ВСТРЕЧИ С НАРКОМОМ МЕНЖИНСКИМ
Зима в тот год была особенно холодная. Но мне она представляется самым теплым и лучшим временем в жизни. Я тогда учился в Москве. В последующие годы мне не раз доводилось бывать там, но первые впечатления остались в памяти навсегда. Именно в те далекие дни я многое увидел и понял.
Самым ярким воспоминанием для меня являются две встречи с Вячеславом Рудольфовичем Менжинским. Являясь ближайшим и верным помощником выдающегося деятеля партии и государства Ф. Э. Дзержинского, он после его смерти возглавил коллектив чекистов и руководил им до мая 1934 года, до последнего дня своей жизни.
Удивительный это был человек. Он обладал незаурядным умом, огромной силой воли и личным обаянием, был прост в обращении с людьми. Проницательный взгляд его не был холодным и как-то сразу располагал к себе.
В те дни, хотя обучение в центральной школе ОГПУ, где я учился с марта 1930 года, и подходило к концу, познания мои в контрразведывательной работе были посредственны. Не очень много я знал и о самом Менжинском.
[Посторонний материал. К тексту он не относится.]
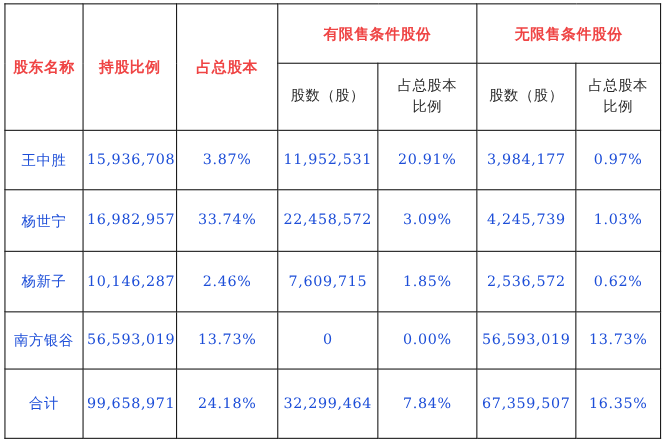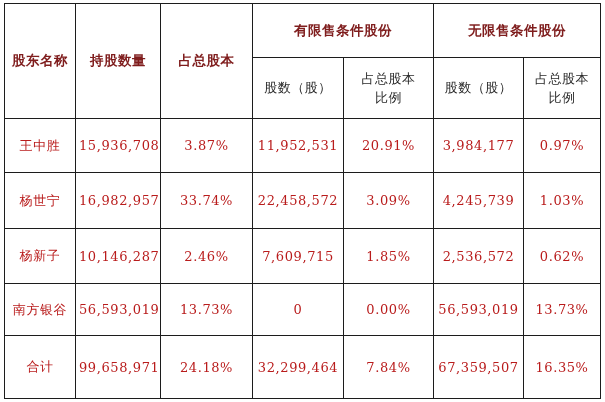--- a/index.html
+++ b/index.html
@@ -30,35 +30,35 @@
     text-align: center;
     vertical-align: middle;
     padding: 0 3px;
     overflow: hidden;
     background: #ffffff;
   }
   th.main-h {
     font-family: "DejaVu Sans", "Liberation Sans", sans-serif;
     font-weight: bold;
     font-size: 13.5px;
-    color: #7f1d1d;
+    color: #ef4444;
     letter-spacing: 0.5px;
   }
   th.sub-h {
     font-family: "DejaVu Serif", "Liberation Serif", serif;
     font-weight: normal;
     font-size: 13px;
     color: #2a2a2a;
     white-space: pre-line;
     line-height: 1.5;
     letter-spacing: 0.5px;
   }
   td.cell {
     font-size: 13px;
-    color: #b91c1c;
+    color: #1d4ed8;
     letter-spacing: 0.6px;
   }
   tr.hr1 { height: 54px; }
   tr.hr2 { height: 61px; }
   tr.r0 { height: 54px; }
   tr.r1 { height: 56px; }
   tr.r2 { height: 55px; }
   tr.r3 { height: 52px; padding-left: 16px; }
   tr.r4 { height: 63px; }
 </style>
@@ -72,21 +72,21 @@
       <col style="width:85px">
       <col style="width:92px">
       <col style="width:91px">
       <col style="width:90px">
       <col style="width:90px">
       <col style="width:77px">
     </colgroup>
     <thead>
       <tr class="hr1">
         <th class="main-h" rowspan="2">股东名称</th>
-        <th class="main-h" rowspan="2">持股数量</th>
+        <th class="main-h" rowspan="2">持股比例</th>
         <th class="main-h" rowspan="2">占总股本</th>
         <th class="main-h" colspan="2">有限售条件股份</th>
         <th class="main-h" colspan="2">无限售条件股份</th>
       </tr>
       <tr class="hr2">
         <th class="sub-h">股数（股）</th>
         <th class="sub-h">占总股本
 比例</th>
         <th class="sub-h">股数（股）</th>
         <th class="sub-h">占总股本

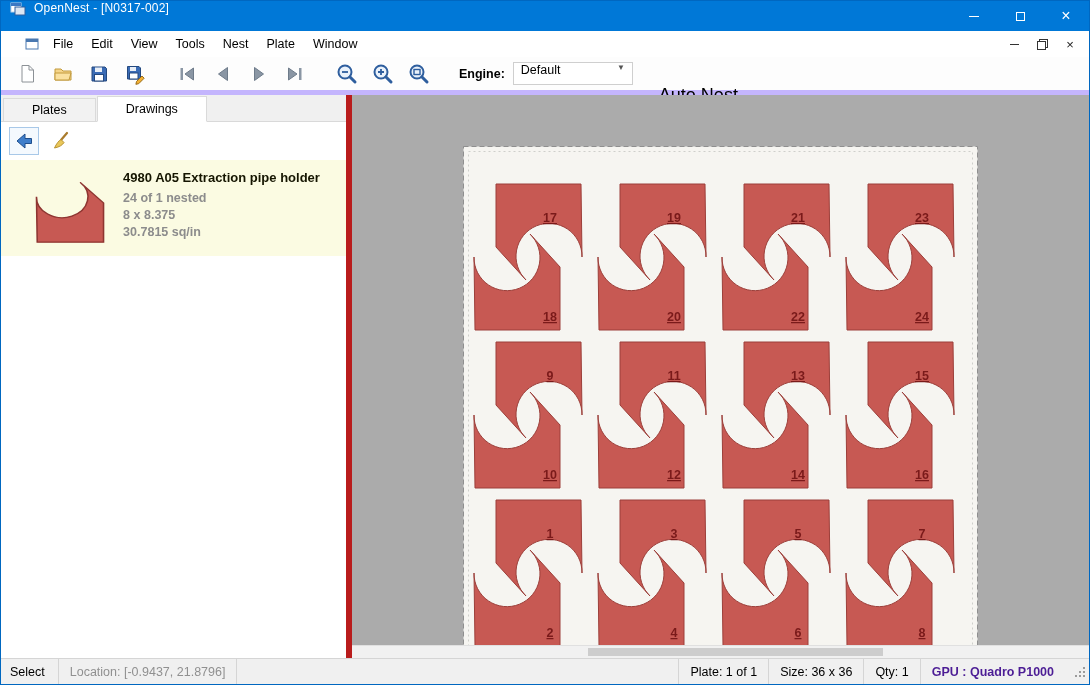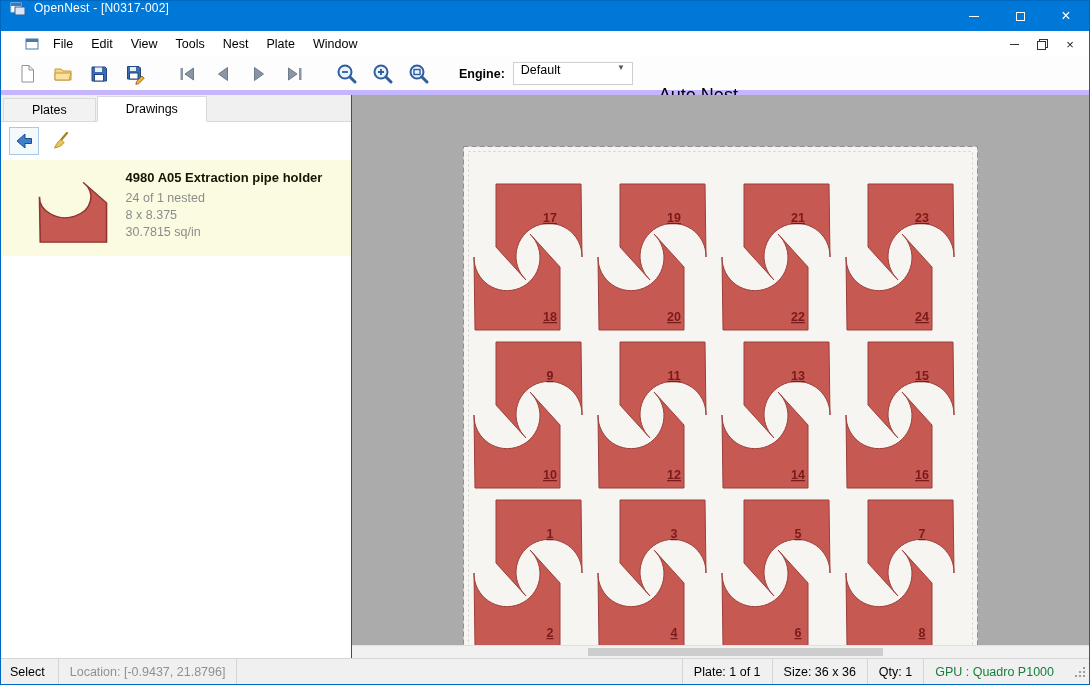--- a/index.html
+++ b/index.html
@@ -32,31 +32,31 @@
   .toolbar{flex:0 0 38px;height:38px;display:flex;align-items:center;background:#FDFDFD;border-bottom:5px solid #c4b5fd;padding:0 8px;}
   .tb-group{display:flex;align-items:center;margin-right:16px;}
   .tb-btn{width:36px;height:32px;display:flex;align-items:center;justify-content:center;border-radius:2px;}
   .engine-label{font-weight:700;margin:0 8px 0 6px;font-size:12.5px;}
   .combo{width:120px;height:23px;border:1px solid #CFCFCF;background:#fff;display:flex;align-items:flex-start;padding:0 7px;font-size:12.5px;}
   .combo-arrow{margin-left:auto;font-size:8px;color:#555;}
   .autonest{margin-left:26px;font-size:18px;margin-top:43px;}
 
   
   .content{flex:1;display:flex;min-height:0;}
-  .sidebar{flex:0 0 351px;width:351px;background:#fff;border-right:1px solid #b91c1c;display:flex;flex-direction:column;}
+  .sidebar{flex:0 0 351px;width:351px;background:#fff;border-right:6px solid #b91c1c;display:flex;flex-direction:column;}
   .tabstrip{height:27px;display:flex;align-items:flex-end;background:#F0F0F0;border-bottom:1px solid #D9D9D9;padding-left:1px;}
   .tab{height:23px;padding:0 28px;display:flex;align-items:center;font-size:12.5px;background:#F2F2F2;border:1px solid #DADADA;border-bottom:none;margin-left:1px;}
   .tab.active{height:26px;background:#fff;margin-bottom:-1px;border-bottom:1px solid #fff;z-index:2;}
   .subtoolbar{height:38px;display:flex;align-items:center;gap:7px;padding:4px 8px;background:#fff;}
   .icon-btn{width:30px;height:28px;display:flex;align-items:center;justify-content:center;background:#fff;border:1px solid transparent;}
   .icon-btn.framed{border:1px solid #A8C8E8;background:#F4F9FE;}
   .drawing-item{display:flex;gap:14px;padding:10px 8px 12px 12px;background:#FBFBE2;align-items:flex-start;}
   .thumb{margin-top:8px;flex:0 0 auto;}
   .d-title{font-weight:700;font-size:13px;margin-bottom:5px;color:#151500;}
-  .d-sub{color:#8C8C8C;font-size:12.5px;line-height:17px;}
+  .d-sub{color:#8C8C8C;font-size:12.5px;line-height:17px;font-weight:bold;}
 
   .canvas{flex:1;background:#ABABAB;position:relative;display:flex;justify-content:center;align-items:flex-end;overflow:hidden;}
   #plate-svg{margin-top:26px;}
   .part-num{font:700 12.5px "Liberation Sans","DejaVu Sans",sans-serif;text-decoration:underline;}
   .hscroll{position:absolute;left:0;right:0;bottom:0;height:13px;background:#F1F1F1;border-top:1px solid #E0E0E0;}
   .hthumb{position:absolute;left:32%;width:40%;top:2px;bottom:2px;background:#CDCDCD;}
 
   
   .statusbar{flex:0 0 25px;height:33px;background:#F0F0F0;border-top:1px solid #D5D5D5;display:flex;align-items:center;font-size:12.5px;}
   .sb-seg{padding:0 11px;white-space:nowrap;}
@@ -318,21 +318,21 @@
     <span class="sb-seg sb-loc">Location: [-0.9437, 21.8796]</span>
     <span class="sb-sep"></span>
     <span class="sb-fill"></span>
     <span class="sb-sep"></span>
     <span class="sb-seg">Plate: 1 of 1</span>
     <span class="sb-sep"></span>
     <span class="sb-seg">Size: 36 x 36</span>
     <span class="sb-sep"></span>
     <span class="sb-seg">Qty: 1</span>
     <span class="sb-sep"></span>
-    <span class="sb-seg" style="color: #15803d;">GPU : Quadro P1000</span>
+    <span class="sb-seg" style="color: #4c1d95; font-weight: bold;">GPU : Quadro P1000</span>
     <svg class="grip" width="14" height="14" viewBox="0 0 14 14">
       <g fill="#9B9B9B">
         <rect x="10" y="2" width="2" height="2"></rect>
           <rect x="10" y="6" width="2" height="2"></rect>
           <rect x="10" y="10" width="2" height="2"></rect>
         <rect x="6" y="6" width="2" height="2"></rect>
           <rect x="6" y="10" width="2" height="2"></rect>
           <rect x="2" y="10" width="2" height="2"></rect>
       </g>
     </svg>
Лишь позже я уразумел, что Менжинский был одним из образованнейших и видных большевиков-подпольщиков, которого именно за эти качества по предложению В. И. Ленина ЦК нашей партии направил в органы ВЧК. Уже на практической работе я осознал, как твердо Менжинский проводил линию партии, внедрял принципы, заложенные Лениным и Дзержинским в строительство органов ВЧК — ОГПУ. Он не переставал повторять слова Дзержинского:
«Тот, кто стал черствым, не годится больше для работы в ЧК».
В тот холодный январский день курсанты находились в Подмосковье, близ Мытищ, на практических военных занятиях. Я и мои товарищи, оживленно разговаривая, быстро шагали к мишеням, когда справа от нас, по дороге вдоль опушки леса показались легковые машины. Мы толпились у мишеней и не заметили, как к нам подошли Вячеслав Рудольфович, сопровождавшие его начальник школы и сотрудники центрального аппарата. «Нарком!» — сказал кто-то вполголоса, и все мы сразу, без команды повернулись к подошедшим и застыли по стойке «смирно!». Менжинский это заметил и улыбнулся. Поздоровался с нами, а потом сказал:
— А ну, давайте посмотрим, кто сколько выбил.
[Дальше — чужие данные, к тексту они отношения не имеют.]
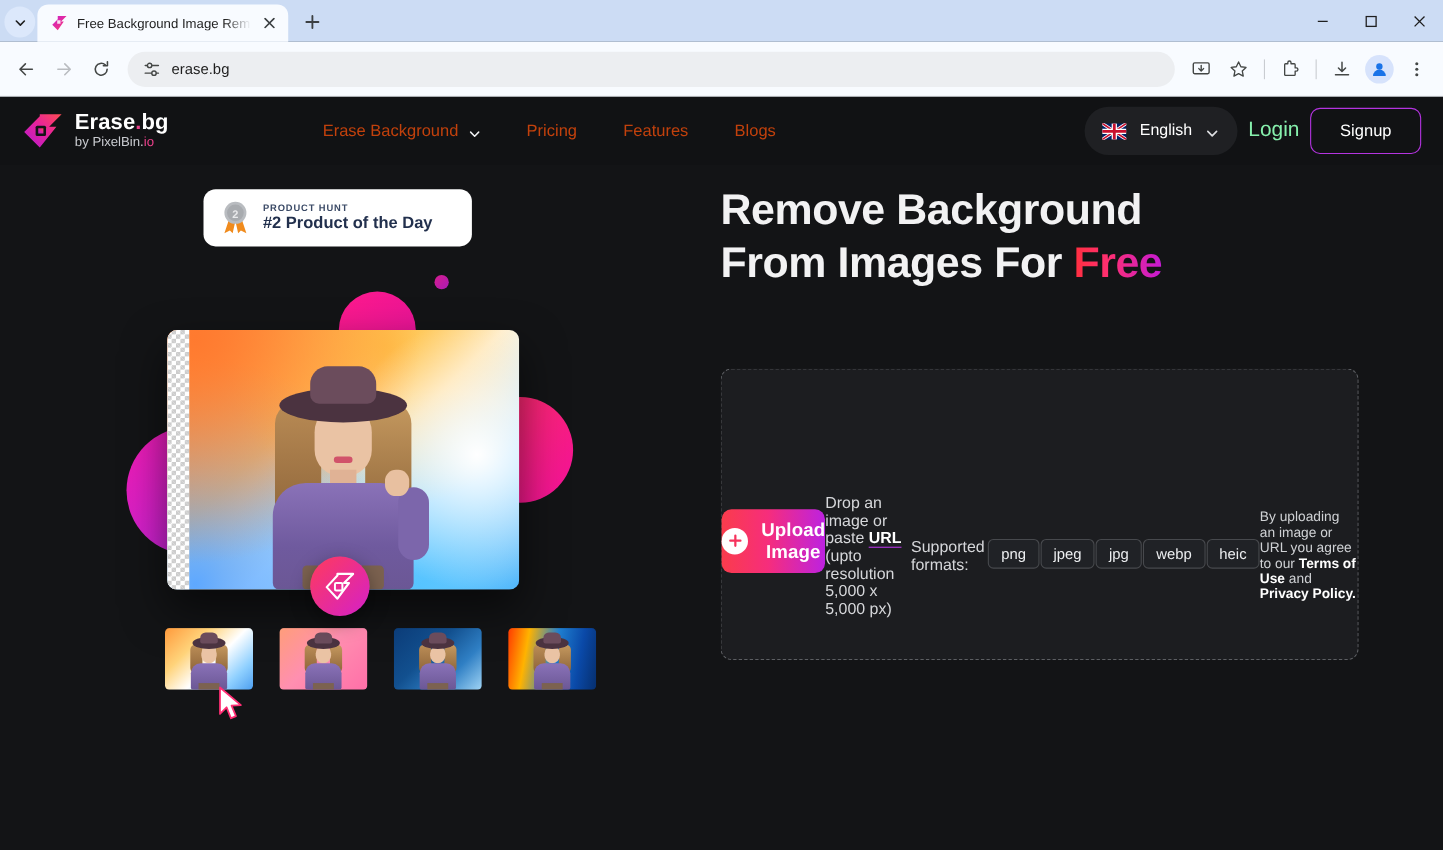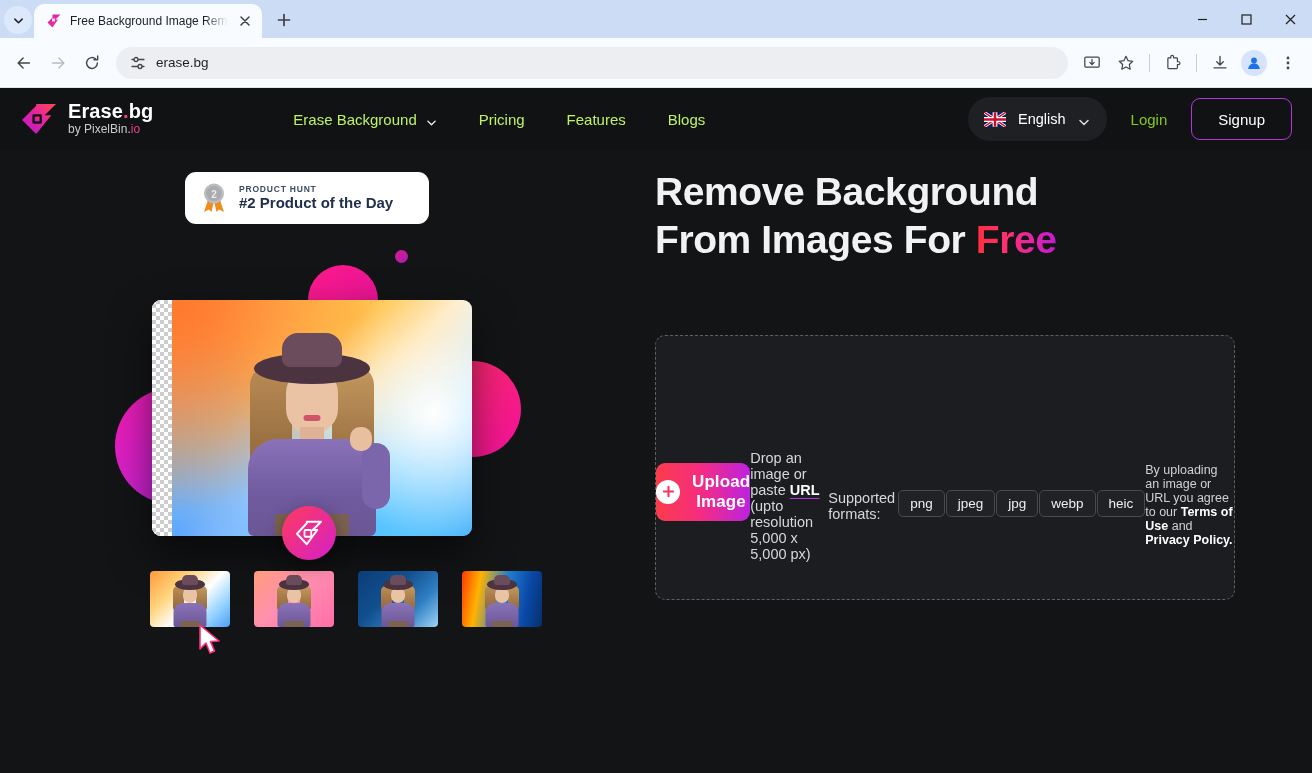--- a/index.html
+++ b/index.html
@@ -80,35 +80,35 @@
   }
   .logo { display: flex; align-items: center; gap: 10px; }
   .logo-mark { width: 38px; height: 34px; flex: none; }
   .logo-text-1 { font-size: 20px; font-weight: bold; color: #ffffff; line-height: 1.05; letter-spacing: .1px;}
   .logo-text-1 .dot { color: #e9408a; }
   .logo-text-2 { font-size: 12px; color: #c9cbd0; line-height: 1.2; }
   .logo-text-2 .io { color: #e9408a; }
 
   .nav { display: flex; align-items: center; gap: 42px; margin-left: 140px; }
   .nav-item {
-    font-size: 15px; color: #bef264; display: flex; align-items: center; gap: 9px;
+    font-size: 15px; color: #c2410c; display: flex; align-items: center; gap: 9px;
     white-space: nowrap;
   }
   .chev { display: inline-block; width: 11px; height: 11px; }
 
-  .header-right { margin-left: auto; display: flex; align-items: center; gap: 14px; }
+  .header-right { margin-left: auto; display: flex; align-items: center; }
   .lang-select {
     background: #1f2023; border-radius: 26px; height: 44px; display: flex;
     align-items: center; gap: 12px; padding: 0 18px 0 16px;
   }
   .flag {
     width: 22px; height: 15px; border-radius: 2px; flex: none;
   }
   .lang-label { font-size: 14.5px; color: #fff; }
-  .login-link { font-size: 15px; color: #84cc16; padding: 0 10px; }
+  .login-link { font-size: 19px; color: #86efac; padding: 0 10px; }
   .signup-btn {
     height: 42px; padding: 0 26px; border: 1.6px solid #b434e0; border-radius: 9px;
     display: flex; align-items: center; font-size: 15px; color: #fff;
     background: transparent;
   }
 
   
   .promo {
     height: 36px; background: #ffffff; display: flex; align-items: center;
     justify-content: center; gap: 0; color: #1a1a1a; font-size: 14.5px;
Он был одет в гражданское черное пальто с черным меховым воротником и этого же меха шапку. Осматривая мишени, Вячеслав Рудольфович тут же знакомился с каждым из нас. Внимательно расспрашивал об учебе, интересовался, откуда родом, нашими семьями. В числе лучших стрелков оказался и я. Он взглянул на меня и мягко улыбнулся. «Молодец», — сказал он и похлопал меня по плечу. А когда узнал, что я провел свое детство и юность в Степном крае (тогда это старое название Казахстана нередко употреблялось), оживился и стал расспрашивать, как идет коллективизация в наших краях. В конце разговора Вячеслав Рудольфович сказал, что ему памятны события в Северном Казахстане, когда в 1921 году кулачество, спровоцированное бывшими колчаковцами и эсерами, подняло восстание и пыталось захватить власть в крае…
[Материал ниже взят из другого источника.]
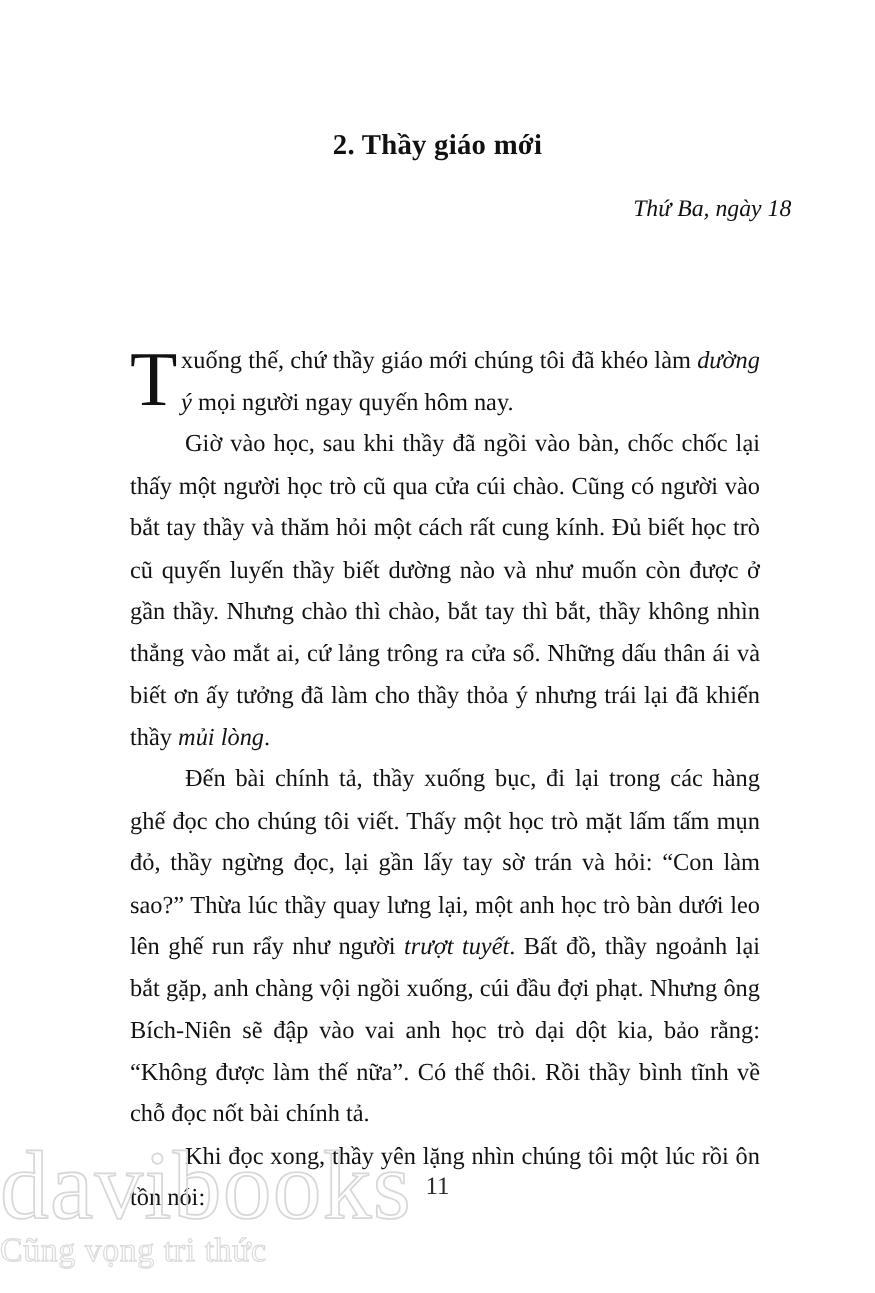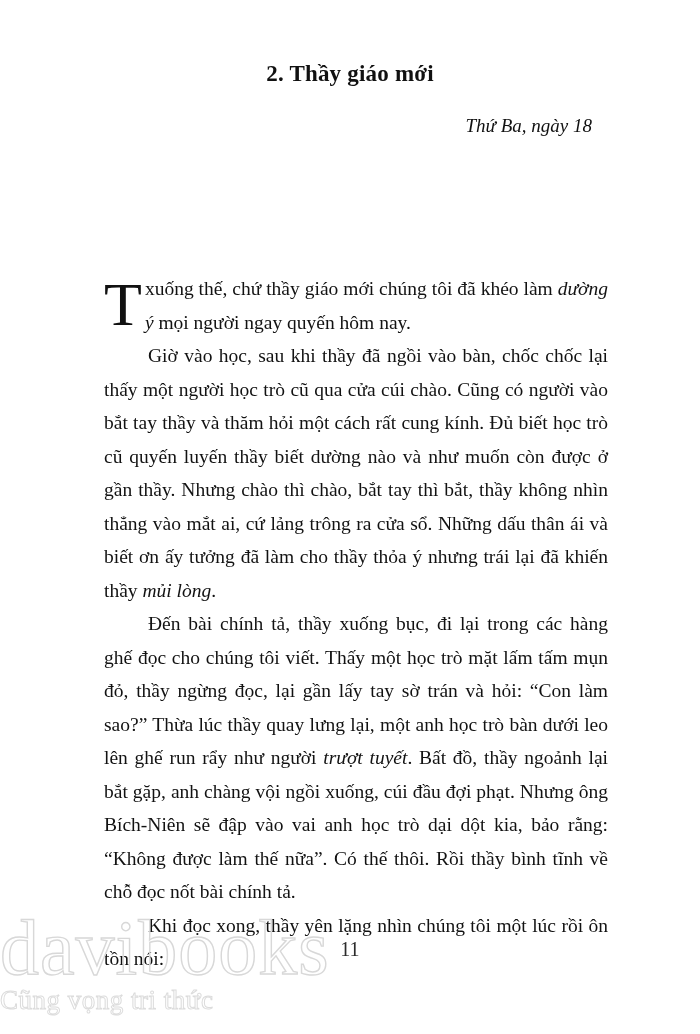--- a/index.html
+++ b/index.html
@@ -21,31 +21,31 @@
     inset: 0;
     padding: 0;
   }
 
   .chapter-title {
     text-align: center;
     font-size: 23px;
     font-weight: bold;
     letter-spacing: 0.2px;
     margin: 0;
-    padding-top: 61px;
+    padding-top: 103px;
     color: #111;
   }
 
   .dateline {
     text-align: right;
     font-style: italic;
     font-size: 19px;
     margin: 0;
     padding-top: 28px;
-    padding-right: 108px;
+    padding-right: 67px;
     color: #111;
   }
 
   .body-text {
     position: absolute;
     left: 104px;
     right: 92px;
     top: 272px;
   }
Вячеслав Рудольфович еще долго беседовал с другими курсантами. И все это время много шутил и смеялся. День клонился к закату, когда он и сопровождающие его товарищи уехали. Вскоре и мы собрались. Ехали на грузовых машинах и всю дорогу пели песни.
Весь февраль бушевали метели. До поздней ночи засиживались курсанты, готовясь к экзаменам. Однажды в столовой за завтраком вновь вспыхнули разговоры о Вячеславе Рудольфовиче: стало известно, что он тяжело заболел. Мы и не подозревали, что перед тем как приехать к нам на стрельбы, он долгое время был прикован к постели.
…Экзамены шли к концу. Все чаще мы думали о встрече с родными, ходили в свободное время по магазинам за подарками.
Активно готовились к выпускному вечеру. Накануне мы узнали, что, возможно, на вечере будет нарком, если позволит ему состояние здоровья.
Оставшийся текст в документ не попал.